Last updated: 08/15/2013
Many useful data exist in the form of tables, either inside HTML documents, or as standalone files in various formats (CSV, XLS, ODF), or in relational database management systems. While tables are a natural representation of data for many applications, they do not provide the necessary semantics to enable search engines to effectively index, and surface to users the information they contain.
The goal of this proposal is to help bridge between data tables and triples, by providing a simple mechanism to describe data tables so that their contents can be understood in terms of entities and properties.
This work is similar in spirit to the R2RML W3C recommendation. The main differences are that 1) this proposal is oriented towards the needs and expertise of mainstream schema.org publishers and 2) that it is not aimed at relational databases, but focuses on annotating tables that are available on the Web, and tries to make the mark-up as simple as possible for this use cases. It is likely that R2RML configurations can be automatically generated in many cases.
This is an early proposal. Comments are welcome.
Consider the list of paintings by Rembrandt on the following wikipedia page:
http://en.wikipedia.org/wiki/List_of_paintings_by_Rembrandt
Here are the first few rows (image URLs in the first column are rendered in the table):
Image | Title | Year | Technique | Dimensions | Gallery |
The Operation (Touch) | 1624/1625 | Oil on panel | 21.6 x 17.7 cm. | Private collection | |
The Spectacles-pedlar (Sight) | 1624/1625 | Oil on panel | 21 x 17.8 cm. | Stedelijk Museum De Lakenhal, Leiden | |
The Three Singers (Hearing) | 1624/1625 | Oil on panel | 21.6 x 17.8 cm. | Collection W. Baron van Dedem |
We would like each row of the table to be described as a http://schema.org/Painting. Today, this has to be done by marking up each row individually. This process is repetitive and error-prone, and the resulting mark-up is verbose.

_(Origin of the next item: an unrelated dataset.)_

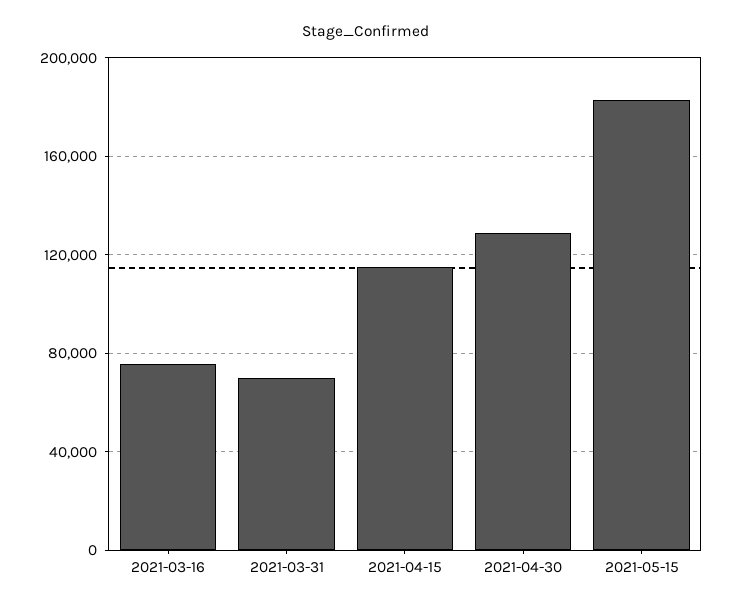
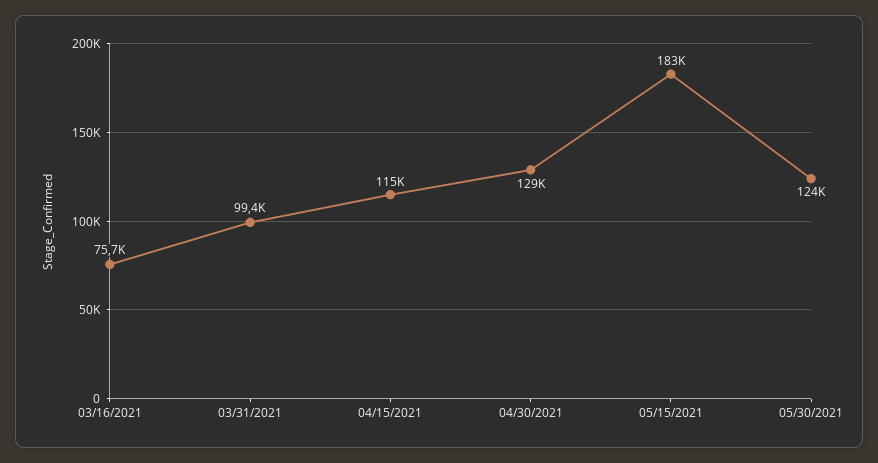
2021-03-31: 70000 -> 99400
05/30/2021: none -> 124000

Instead, we propose marking up the columns in the header of the table to say which properties of Painting they correspond to.
Here is what it looks like in rdfa syntax:
<table typeof="SetOf/Painting" vocab="http://schema.org/">
<thead>
<tr>
<th property="image">Image</th>
<th property="name">Title</th>
<th property="dateCreated">Year</th>
<th>Technique</th>
<th>Dimensions</th>
<th property="contentLocation">Gallery</th>
</tr>
</thead>
<tbody>...</tbody>
</table>
By putting this marking on the table header, we're saying that each row of the table corresponds to an instance of Painting, and that the annotated columns contain the values of the properties of Painting they are marked up with.
For instance, the first row of the table will be interpreted as a Painting instance with the following property values:
In order to distinguish this mark-up from regular mark-up, we insert the string SetOf/ in the type declaration. The type of the elements is determined by removing SetOf/ from the type. The type declaration corresponds to a full URL where SetOf is inserted at the beginning of the path fragment. The typeof declaration in the example above can be expanded to typeof="http://schema.org/SetOf/Painting", which means that the rows of the table are instances of http://schema.org/Painting. Note that this scheme is not limited to schema.org vocabulary, but can be used with any vocabulary by inserting SetOf at the beginning of the paths of URLs that identify types/classes.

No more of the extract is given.